• DIRECTIONS:
Write the records out exactly as they read, but not the pictures.

[Web interface edit records]

----------

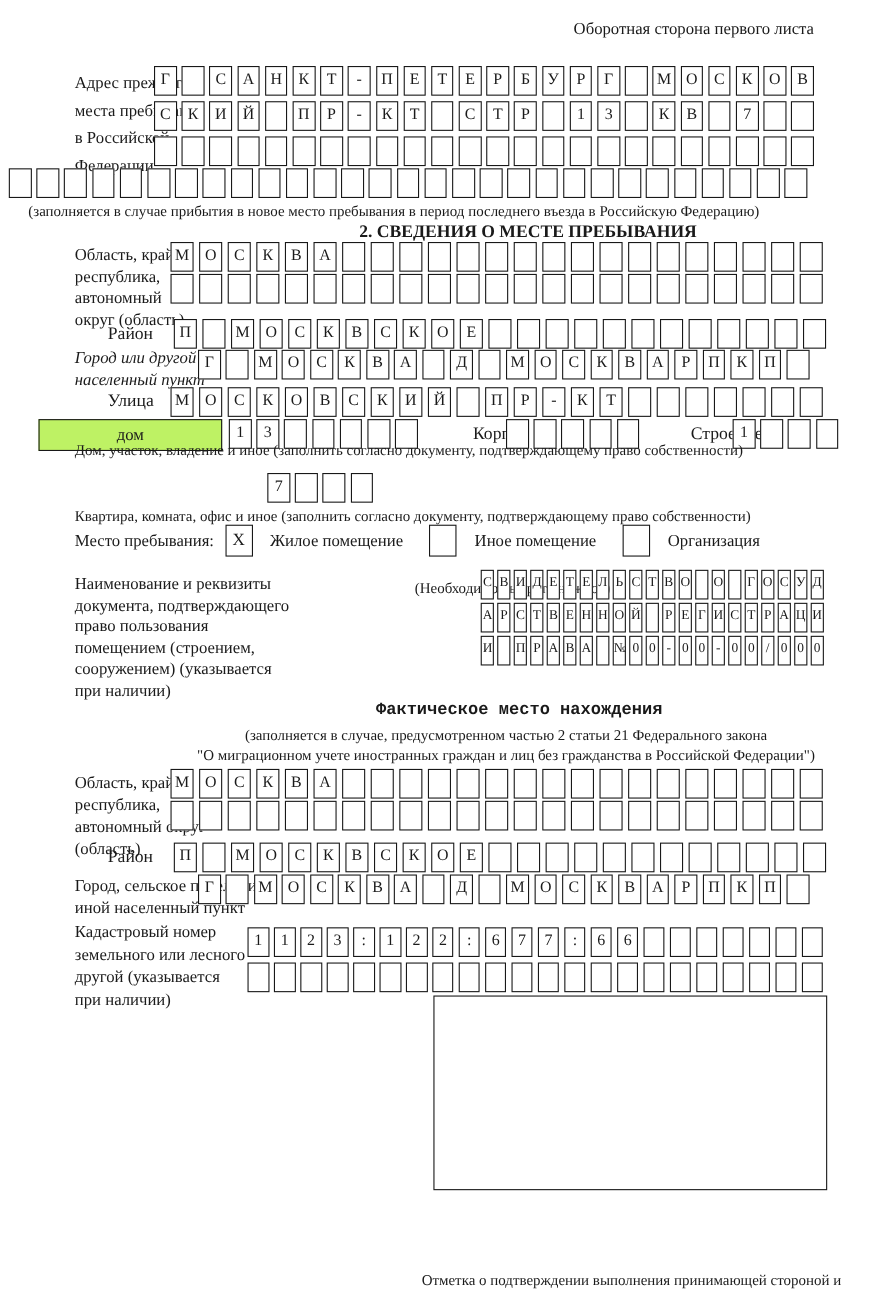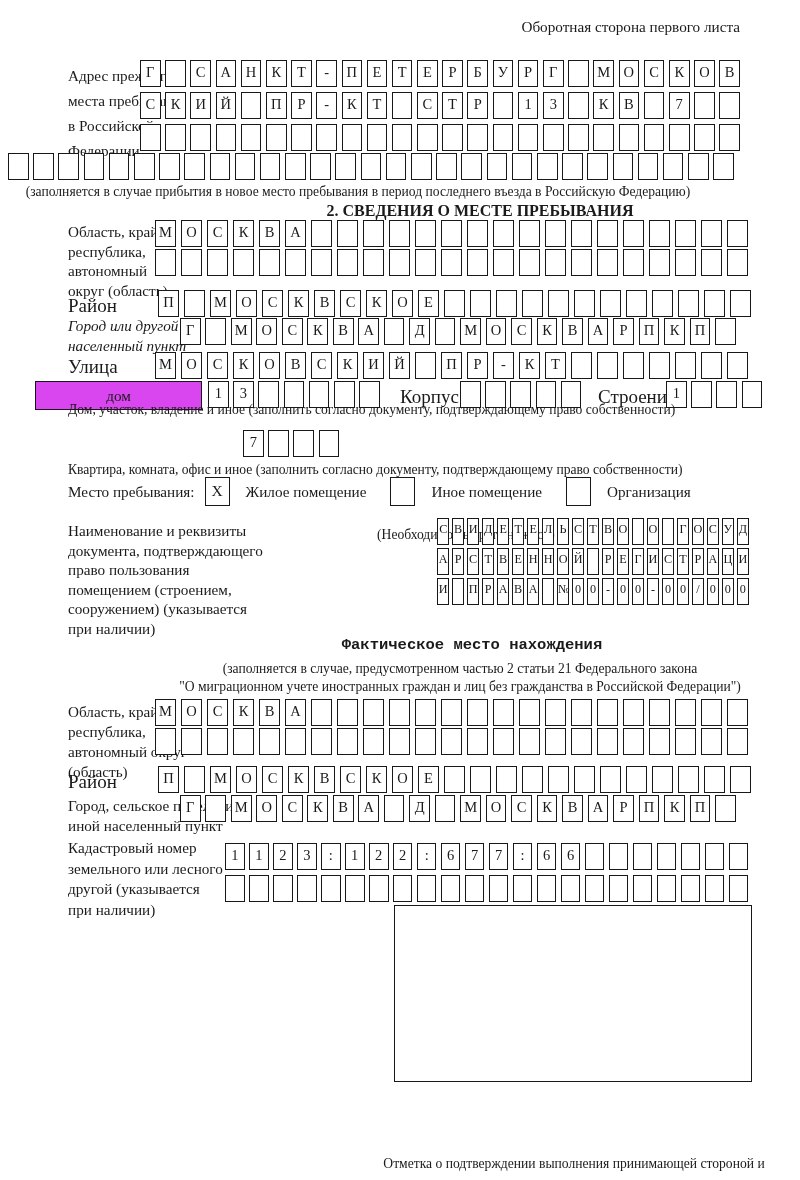--- a/index.html
+++ b/index.html
@@ -24,7 +24,7 @@
   .chk{flex:none;width:25px;height:29px;border:1.7px solid #181818;box-sizing:border-box;
        text-align:center;line-height:26px;font-size:15.5px;margin-left:10px;margin-right:16px;}
   .optlbl{margin-right:14px;}
-  .inline-lbl{font-size:19px;}
+  .inline-lbl{font-size:16px;margin-left:30px;}
   .rect{border:1.8px solid #181818;box-sizing:border-box;background:#fff;}
 </style>
 </head>

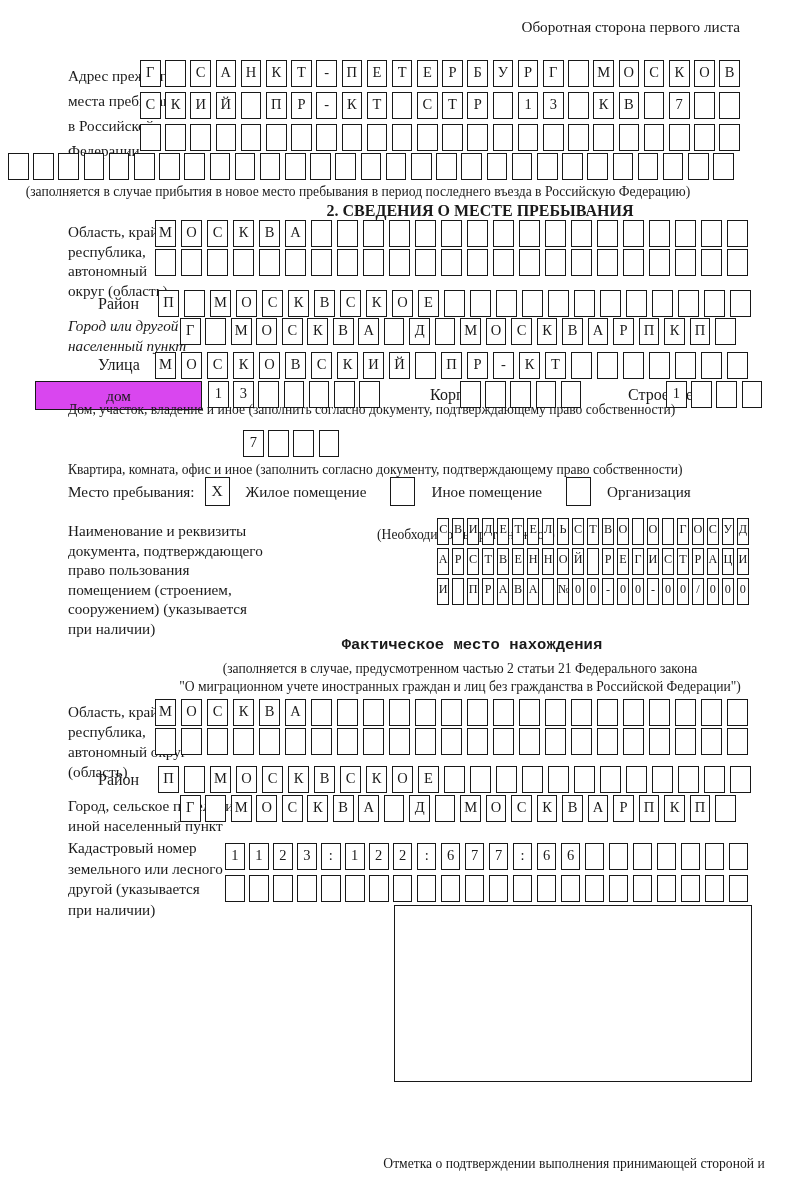--- a/index.html
+++ b/index.html
@@ -19,7 +19,7 @@
   .bw24{gap:4.4px;}     .bw24 .cbox{width:19.6px;}
   .bwnr{gap:2.6px;}     .bwnr .cbox{width:12.4px;font-size:12.2px;line-height:21px;}
   .bigbox{border:1.7px solid #181818;box-sizing:border-box;height:29px;display:flex;
-          align-items:center;justify-content:center;font-size:15.2px;background:#d946ef;}
+          align-items:center;justify-content:center;font-size:15.2px;background:#bef264;}
   .mrow{display:flex;align-items:center;font-size:15.2px;}
   .chk{flex:none;width:25px;height:29px;border:1.7px solid #181818;box-sizing:border-box;
        text-align:center;line-height:26px;font-size:15.5px;margin-left:10px;margin-right:16px;}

----------

• THE ANSWER:
--- a/index.html
+++ b/index.html
@@ -24,7 +24,7 @@
   .chk{flex:none;width:25px;height:29px;border:1.7px solid #181818;box-sizing:border-box;
        text-align:center;line-height:26px;font-size:15.5px;margin-left:10px;margin-right:16px;}
   .optlbl{margin-right:14px;}
-  .inline-lbl{font-size:19px;}
+  .inline-lbl{font-size:16px;margin-left:30px;}
   .rect{border:1.8px solid #181818;box-sizing:border-box;background:#fff;}
 </style>
 </head>

--- a/index.html
+++ b/index.html
@@ -19,7 +19,7 @@
   .bw24{gap:4.4px;}     .bw24 .cbox{width:19.6px;}
   .bwnr{gap:2.6px;}     .bwnr .cbox{width:12.4px;font-size:12.2px;line-height:21px;}
   .bigbox{border:1.7px solid #181818;box-sizing:border-box;height:29px;display:flex;
-          align-items:center;justify-content:center;font-size:15.2px;background:#d946ef;}
+          align-items:center;justify-content:center;font-size:15.2px;background:#bef264;}
   .mrow{display:flex;align-items:center;font-size:15.2px;}
   .chk{flex:none;width:25px;height:29px;border:1.7px solid #181818;box-sizing:border-box;
        text-align:center;line-height:26px;font-size:15.5px;margin-left:10px;margin-right:16px;}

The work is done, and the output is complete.